Each output row has 12 drop zones per keyswitch, giving you 12 independent clip slots that can be loaded, triggered, and configured separately.

Each keyswitch can have its own set of clips per row—switch keyswitches to access different clip arrangements while keeping the same instruments loaded.
Navigate to the Clip Launcher page. For each output row, drag and drop MIDI files into any of the 12 drop zones. Clips are stored within the preset and recalled per keyswitch.

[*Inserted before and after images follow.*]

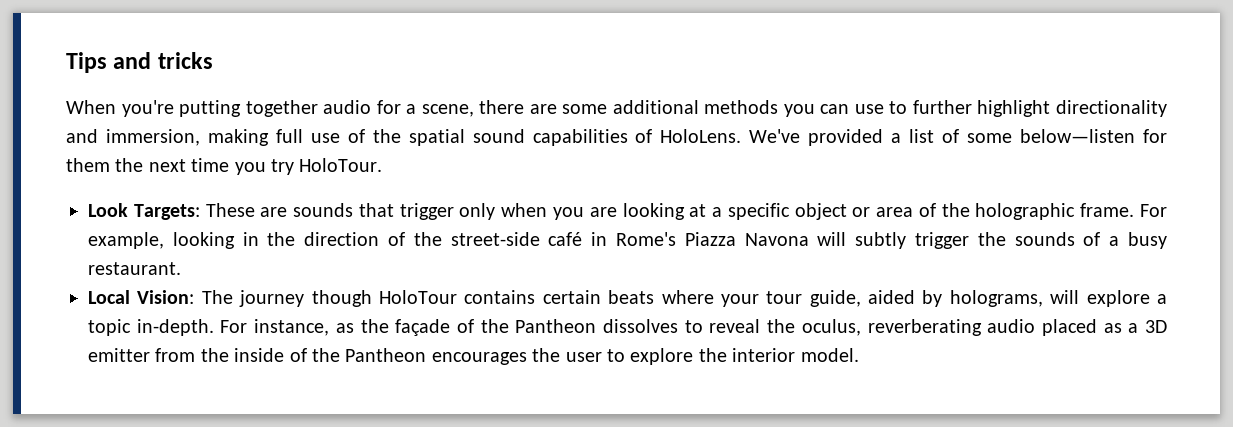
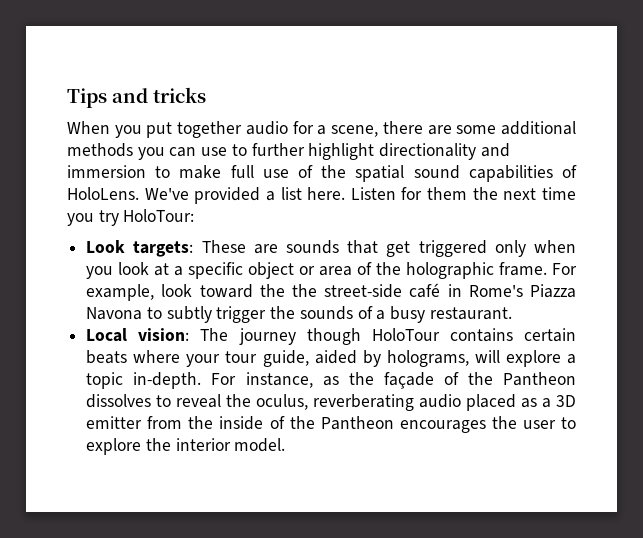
- When you're putting together audio for a scene, there are some additional methods you can use to further highlight directionality and immersion, making full use of the spatial sound capabilities of HoloLens.
+ When you put together audio for a scene, there are some additional methods you can use to further highlight directionality and immersion to make full use of the spatial sound capabilities of HoloLens.
- We've provided a list of some below—listen for them the next time you try HoloTour.
+ We've provided a list here. Listen for them the next time you try HoloTour:
- Look Targets: These are sounds that trigger only when you are looking at a specific object or area of the holographic frame.
+ Look targets: These are sounds that get triggered only when you look at a specific object or area of the holographic frame.
- For example, looking in the direction of the street-side café in Rome's Piazza Navona will subtly trigger the sounds of a busy restaurant.
+ For example, look toward the the street-side café in Rome's Piazza Navona to subtly trigger the sounds of a busy restaurant.
- Local Vision: The journey though HoloTour contains certain beats where your tour guide, aided by holograms, will explore a topic in-depth.
+ Local vision: The journey though HoloTour contains certain beats where your tour guide, aided by holograms, will explore a topic in-depth.

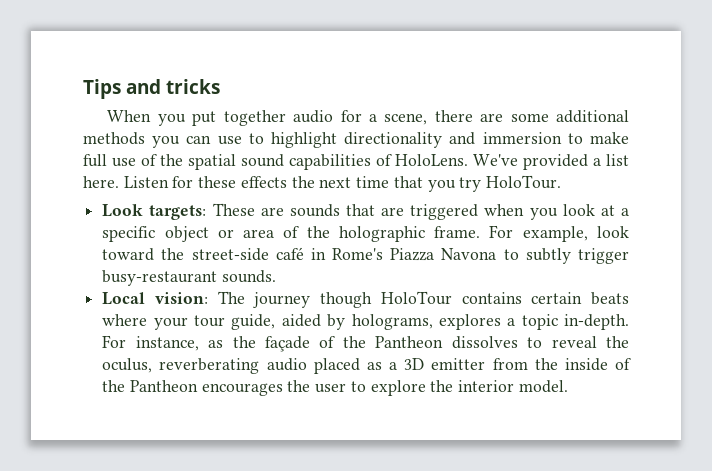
- When you put together audio for a scene, there are some additional methods you can use to further highlight directionality and immersion to make full use of the spatial sound capabilities of HoloLens.
+ When you put together audio for a scene, there are some additional methods you can use to highlight directionality and immersion to make full use of the spatial sound capabilities of HoloLens.
- Listen for them the next time you try HoloTour:
+ Listen for these effects the next time that you try HoloTour.
- Look targets: These are sounds that get triggered only when you look at a specific object or area of the holographic frame.
+ Look targets: These are sounds that are triggered when you look at a specific object or area of the holographic frame.
- For example, look toward the the street-side café in Rome's Piazza Navona to subtly trigger the sounds of a busy restaurant.
+ For example, look toward the street-side café in Rome's Piazza Navona to subtly trigger busy-restaurant sounds.
- Local vision: The journey though HoloTour contains certain beats where your tour guide, aided by holograms, will explore a topic in-depth.
+ Local vision: The journey though HoloTour contains certain beats where your tour guide, aided by holograms, explores a topic in-depth.

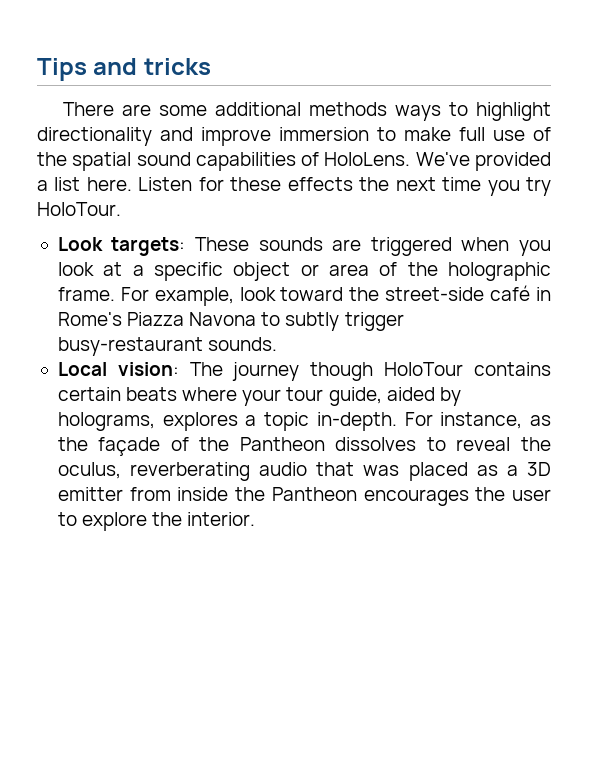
- When you put together audio for a scene, there are some additional methods you can use to highlight directionality and immersion to make full use of the spatial sound capabilities of HoloLens.
+ There are some additional methods ways to highlight directionality and improve immersion to make full use of the spatial sound capabilities of HoloLens.
- Listen for these effects the next time that you try HoloTour.
+ Listen for these effects the next time you try HoloTour.
- Look targets: These are sounds that are triggered when you look at a specific object or area of the holographic frame.
+ Look targets: These sounds are triggered when you look at a specific object or area of the holographic frame.
- For instance, as the façade of the Pantheon dissolves to reveal the oculus, reverberating audio placed as a 3D emitter from the inside of the Pantheon encourages the user to explore the interior model.
+ For instance, as the façade of the Pantheon dissolves to reveal the oculus, reverberating audio that was placed as a 3D emitter from inside the Pantheon encourages the user to explore the interior.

After dropping a clip, use the built-in piano roll to edit notes directly in the plugin. Add, delete, move, and resize notes. Adjust velocities. Tweak timing. No need to switch to your DAW—edit clips in place.
Trigger In determines which note on your keyboard triggers the clip to play:
In Arpeggiation Mode: The trigger note still launches the clip, but the clip launcher accepts all notes to determine the clip's harmony. The trigger is just what starts playback—the chord you're holding determines what pitches play.
Trigger Out controls how the clip's notes are output to the instrument:
Forces the entire pattern to play on a single note. All pitches in the clip are collapsed to one output note. Perfect for percussion—play a complex rhythm pattern that always triggers the same drum hit.
Allows the pattern to play freely with its original or reharmonized pitches. Use this for melodic content where you want the full range of notes.
Control how clips play after being triggered:
The clip repeats indefinitely after the trigger. Release the trigger or send a stop message to end playback. Use for continuous patterns, ostinatos, or evolving textures.
The trigger sets the clip playing in full—it plays through once from start to finish, then stops. Use for fills, hits, risers, or any pattern that should play completely and not repeat.
Arpeggiation mode transforms the clip launcher into a powerful reharmonization tool:
When enabled, the MIDI sequence is collapsed to a phrase shape—the rhythmic pattern and contour of the original clip are preserved, but the actual pitches are replaced by notes from the chord you're playing.
Example: Import a complex string phrase. Enable arpeggiation mode. Now when you play C major, the phrase plays in C major. Play A minor—the same phrase, same rhythm, but reharmonized to A minor. The melodic contour is preserved while the harmony follows your playing.
| Parameter | Description |
|---|---|
| Trigger In | The MIDI note that starts playback of this clip. |
| Trigger Out | Fixed — collapses output to single note. Free — plays full pitch range. |
| Trigger Mode | Loop — repeats indefinitely. One-Shot — plays through once then stops. |
| Arpeggiation Mode | Collapses the clip to a phrase shape, reharmonizing it based on incoming chords. |
| Sync Mode | How the clip quantises its start to the host transport. |
| Loop Start | Beat/step position within the clip where the loop point begins. |
| Active Steps | Number of steps the clip plays before looping. |
| Clip Length | Total length of the clip in steps. |
| Speed | Playback speed relative to host tempo (e.g., ×1, ×2, ×0.5). |
Each clip can carry two automation lanes:

Spline-based curve with editable nodes. Automate vibrato depth or other mod wheel-mapped parameters.
Spline-based curve with editable nodes. Automate volume swells and dynamics.
As the clip's playhead advances, the curve value is read and sent as CC output.
Load drum patterns into different slots with Trigger Out set to Fixed. Trigger them from dedicated notes—complex rhythms play on a single percussion hit.
Each keyswitch can have different clips—use this for evolving textures that change with your orchestration state.
Import a complex MIDI performance, enable arpeggiation mode, and play it live with any chord progression. The performance follows your harmony.